I wait for Blux583’s answer, but there is nothing after my sentence. Just white space about which I can infer anything. He is having a cigarette. He is having a coughing fit. He is angrily inspecting the shard of cork in his wineglass.

"Are you out there?" I type, ashamed of my slight panic.

"Yes," comes the answer, seconds later.

"The spires of the catheter in Barcelona," he writes. His voice recognition software is screwing up again. I imagine Blux583 in his five thousand-dollar wheelchair. The Charlie McCarthy remains of his legs. He’ll be fuming at the latest technical glitch. He tries again.

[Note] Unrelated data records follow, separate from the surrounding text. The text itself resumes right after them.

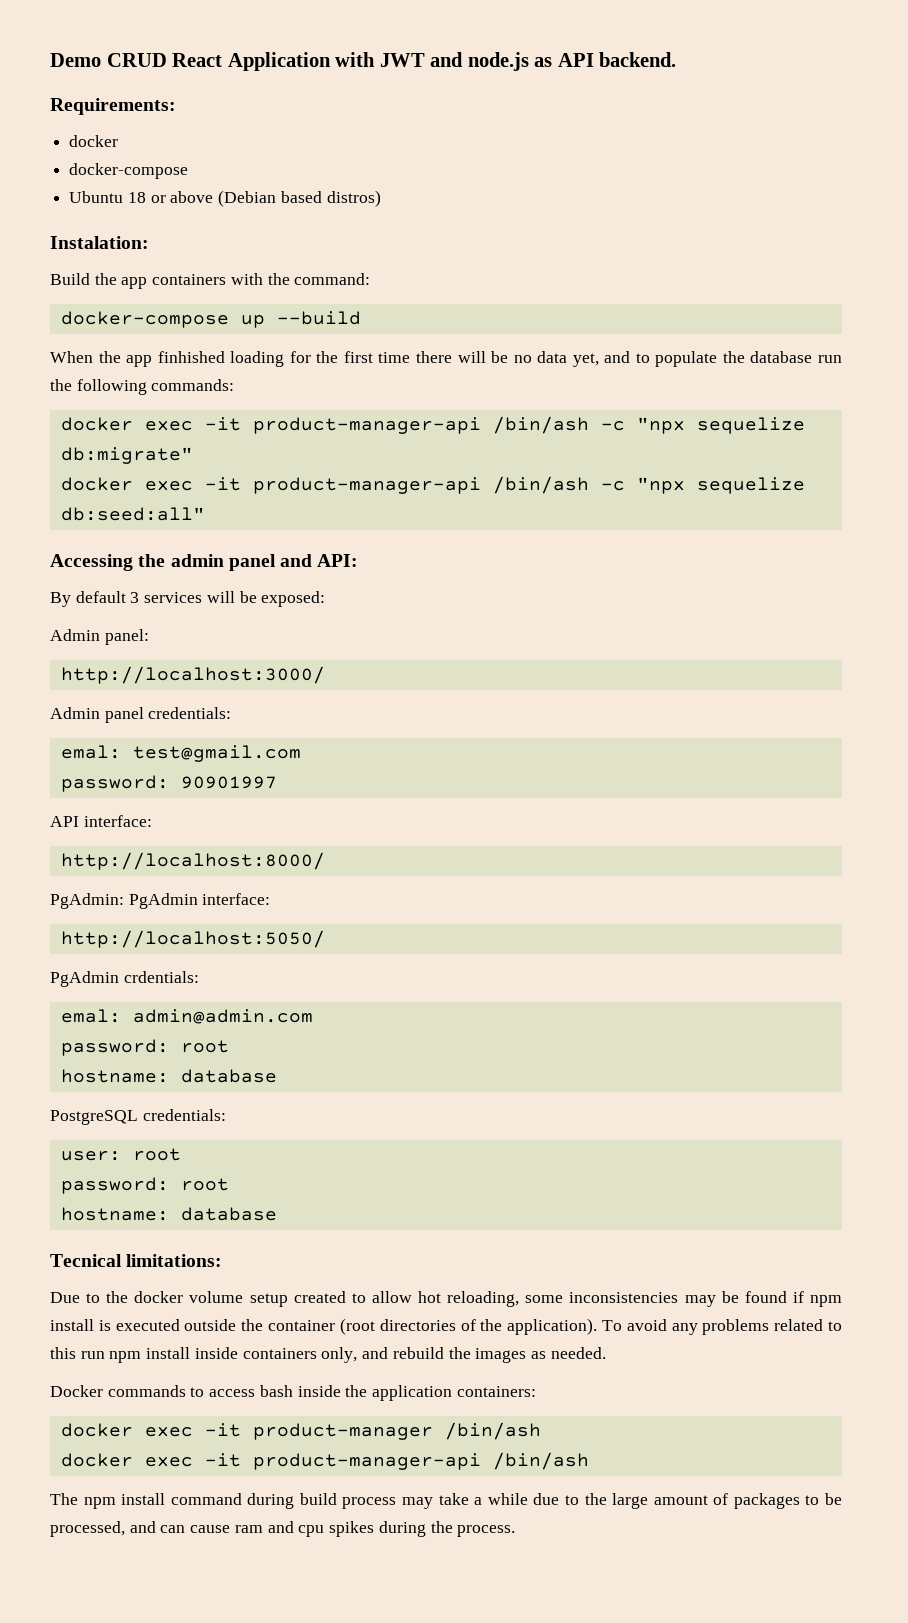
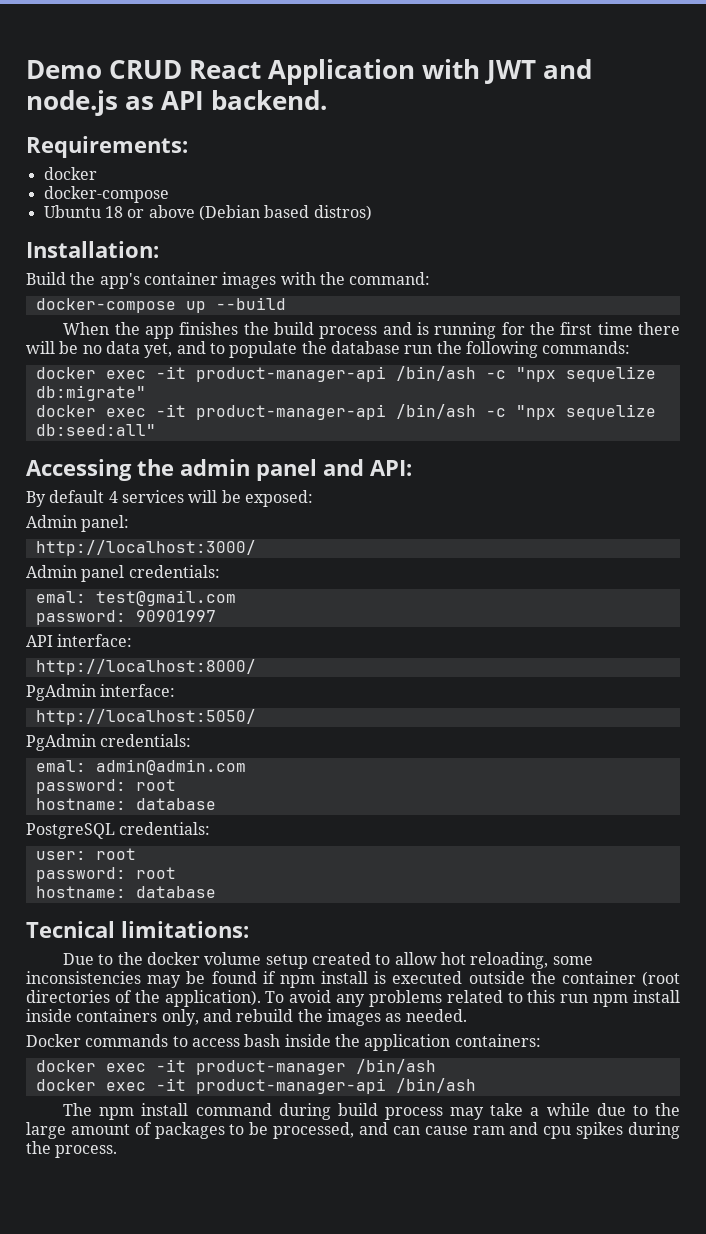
[50,236,149,249] Instalation: -> [26,241,159,258] Installation:
[121,274,227,289] app containers -> [99,272,277,289] app's container images
[157,351,285,367] finhished loading -> [179,322,497,339] finishes the build process and is running
[130,592,140,603] 3 -> [108,491,118,503] 4
[50,893,124,909] PgAdmin: -> (256, 667) none
[123,971,199,983] crdentials: -> [100,734,192,747] credentials:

"The spires of the cathedral in Barcelona. Urine reek. Black mold on the walls. Echo of voices of other tourists. I climb higher and higher. Catch my breadth. Above me, someone has thrown a paper airplane from one of the slits. It sales out and goes into a helpless, tight spin. Out there, the hazy see. Islands I can’t name. Great stretches of history I have no clue about. This is all I know. What the person before me sees and the person after. They scratch their names in the window . . ."

"I’ve never been," I type back.

"Shame," he types back.

I am standing near the dusty rectangle where the Lanford building once stood. Now it’s just smoothed-over dirt. A chain-link fence. A strip of plastic paper running across the ground. A billboard illustration of the future skyscraper. Each window glazed and reflecting. Passersby become out-of-focus sticks. Unrealistic shrubbery. A sameness of trees. All saplings. No one smokes and everyone walks alone.

I am standing near the community garden. Taking notes. The fists of withered sunflowers. The tufts of dusty grass. The glass and wood coffins that hold this summer’s seedlings. Cracked panes of glass. Windows buried in the earth.